> [Instructions to follow] For the records below, print the lines from the line with "subtotal: 8836.50 -> 8862.50" through the line with "total: 9477.15 -> 9505.03" exactly as written; include both end lines and exclude the rest.
___ Extracted data ___
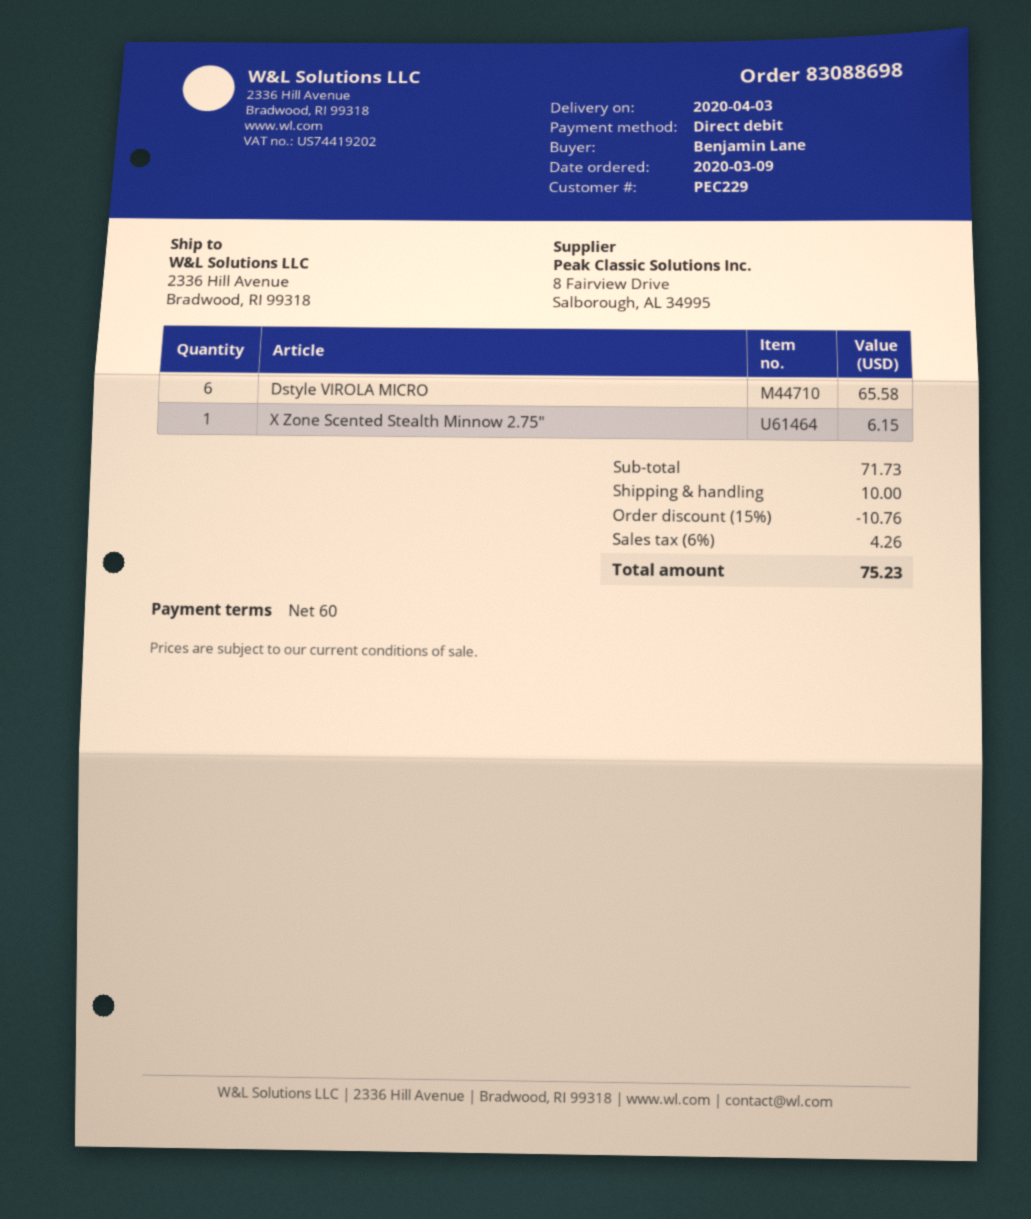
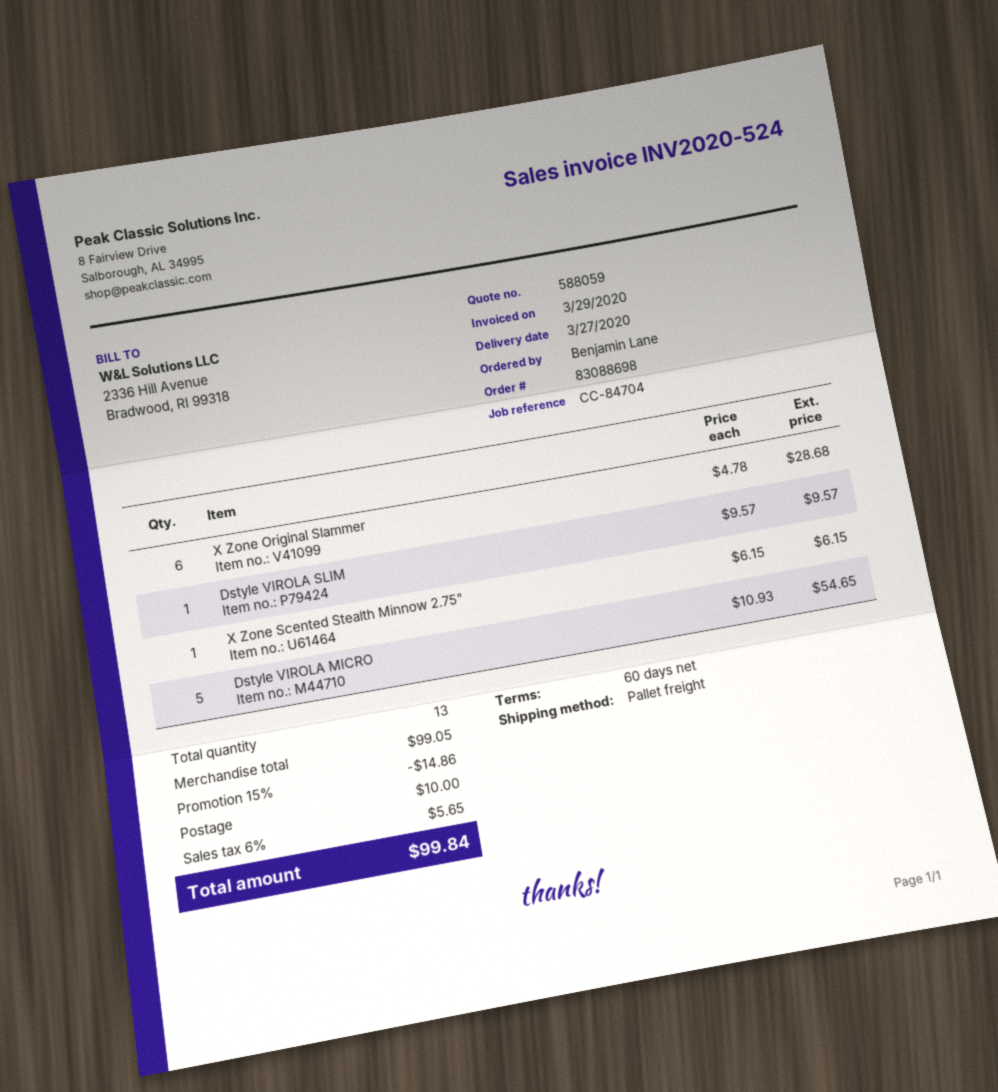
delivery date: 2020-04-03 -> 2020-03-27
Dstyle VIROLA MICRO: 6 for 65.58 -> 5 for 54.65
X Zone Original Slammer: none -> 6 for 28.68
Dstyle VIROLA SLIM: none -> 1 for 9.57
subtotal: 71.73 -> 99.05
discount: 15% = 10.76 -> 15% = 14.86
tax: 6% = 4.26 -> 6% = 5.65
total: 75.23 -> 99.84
___
___ Extracted data ___
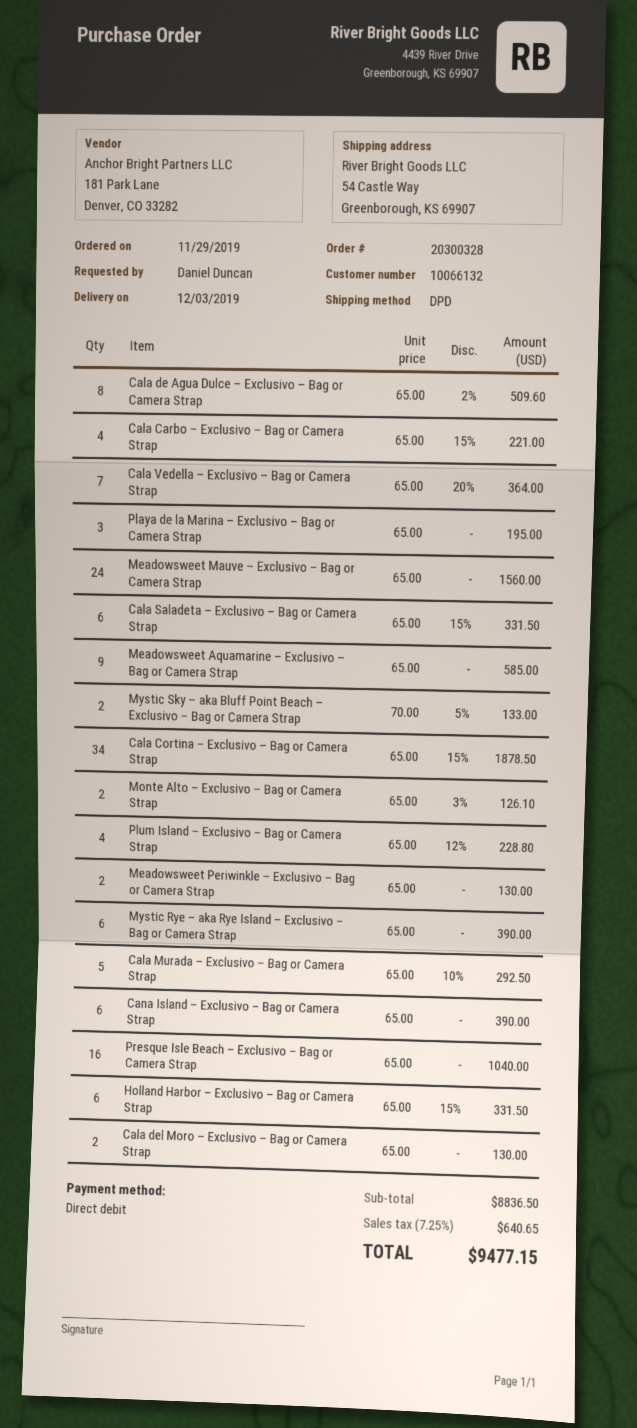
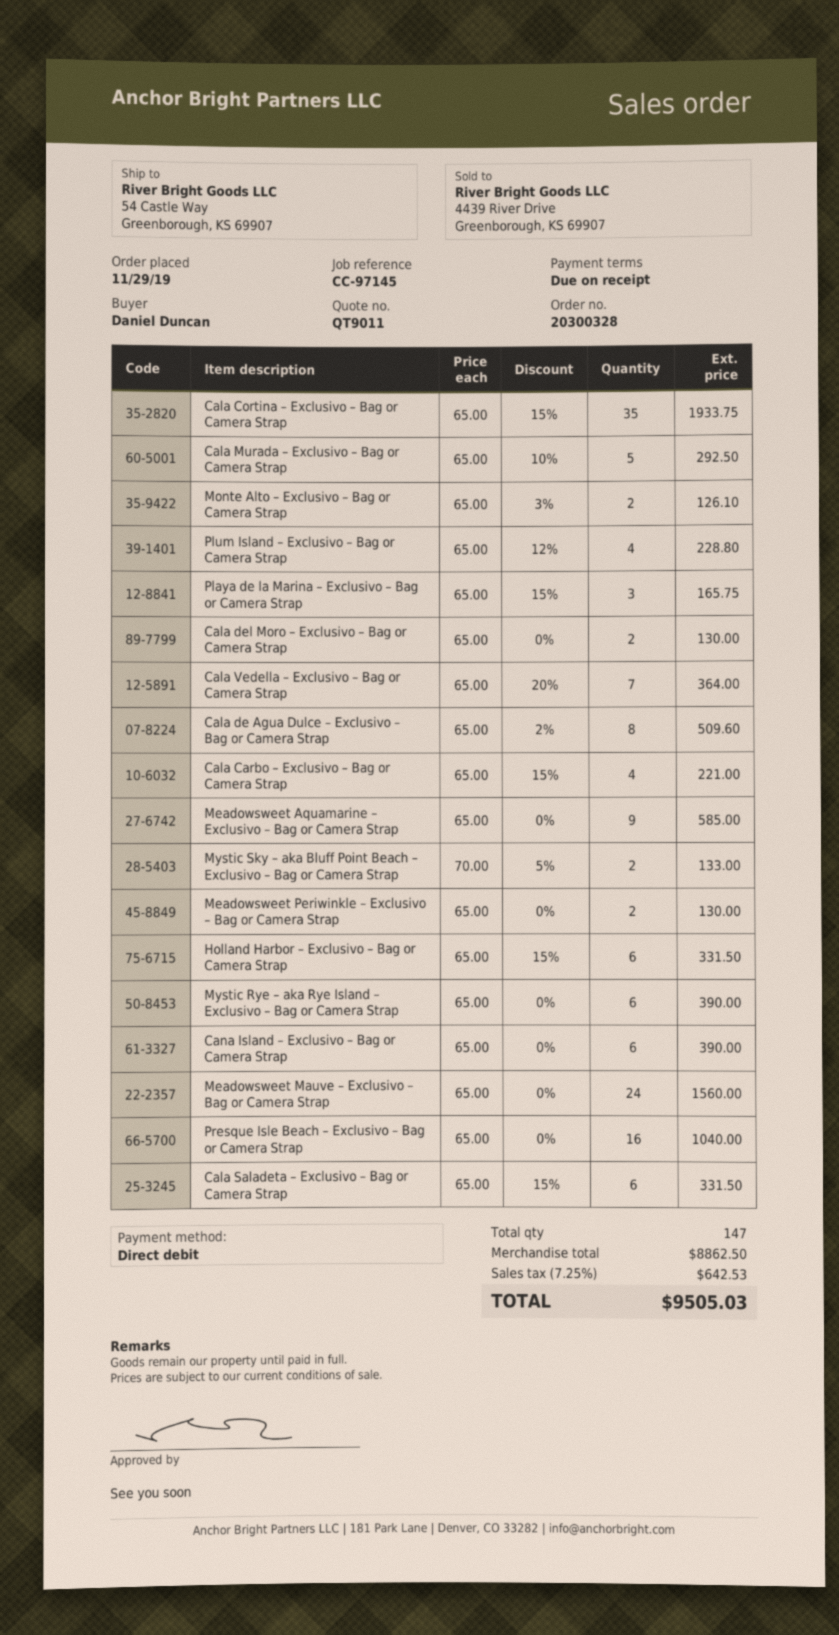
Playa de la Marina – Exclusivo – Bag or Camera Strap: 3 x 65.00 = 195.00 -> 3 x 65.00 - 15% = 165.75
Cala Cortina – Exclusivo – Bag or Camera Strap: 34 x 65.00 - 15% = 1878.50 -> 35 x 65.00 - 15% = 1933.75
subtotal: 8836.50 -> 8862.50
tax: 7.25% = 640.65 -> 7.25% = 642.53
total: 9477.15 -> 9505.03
___
___ Extracted data ___
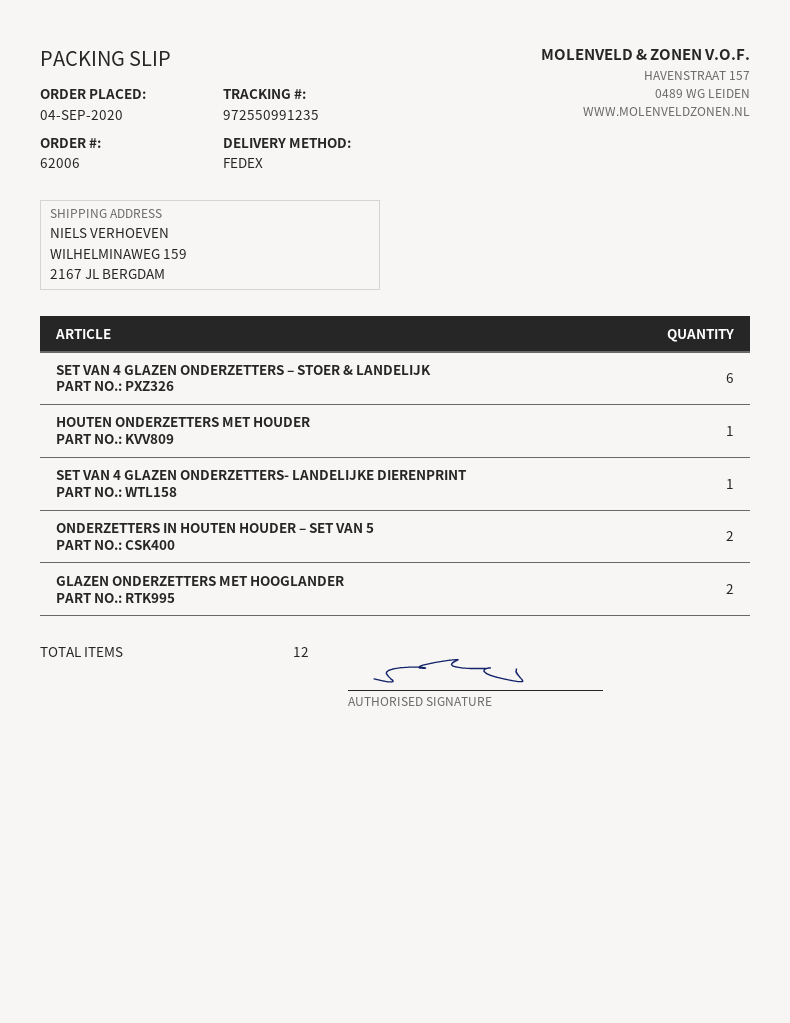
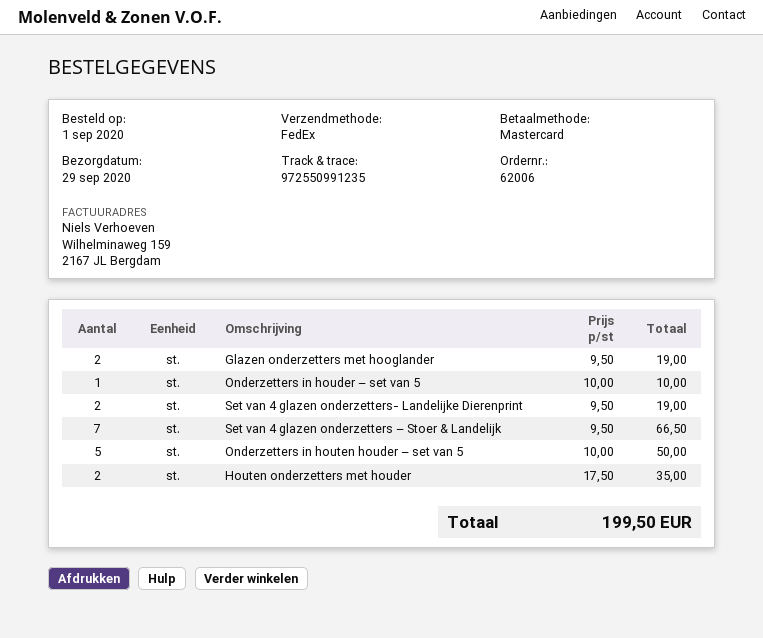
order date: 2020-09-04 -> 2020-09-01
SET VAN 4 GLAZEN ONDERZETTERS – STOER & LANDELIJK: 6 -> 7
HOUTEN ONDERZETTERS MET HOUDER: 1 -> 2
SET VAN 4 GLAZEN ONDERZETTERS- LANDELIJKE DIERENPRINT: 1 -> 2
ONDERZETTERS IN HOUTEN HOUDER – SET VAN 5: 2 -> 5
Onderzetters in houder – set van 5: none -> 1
___
> [Task answer]
subtotal: 8836.50 -> 8862.50
tax: 7.25% = 640.65 -> 7.25% = 642.53
total: 9477.15 -> 9505.03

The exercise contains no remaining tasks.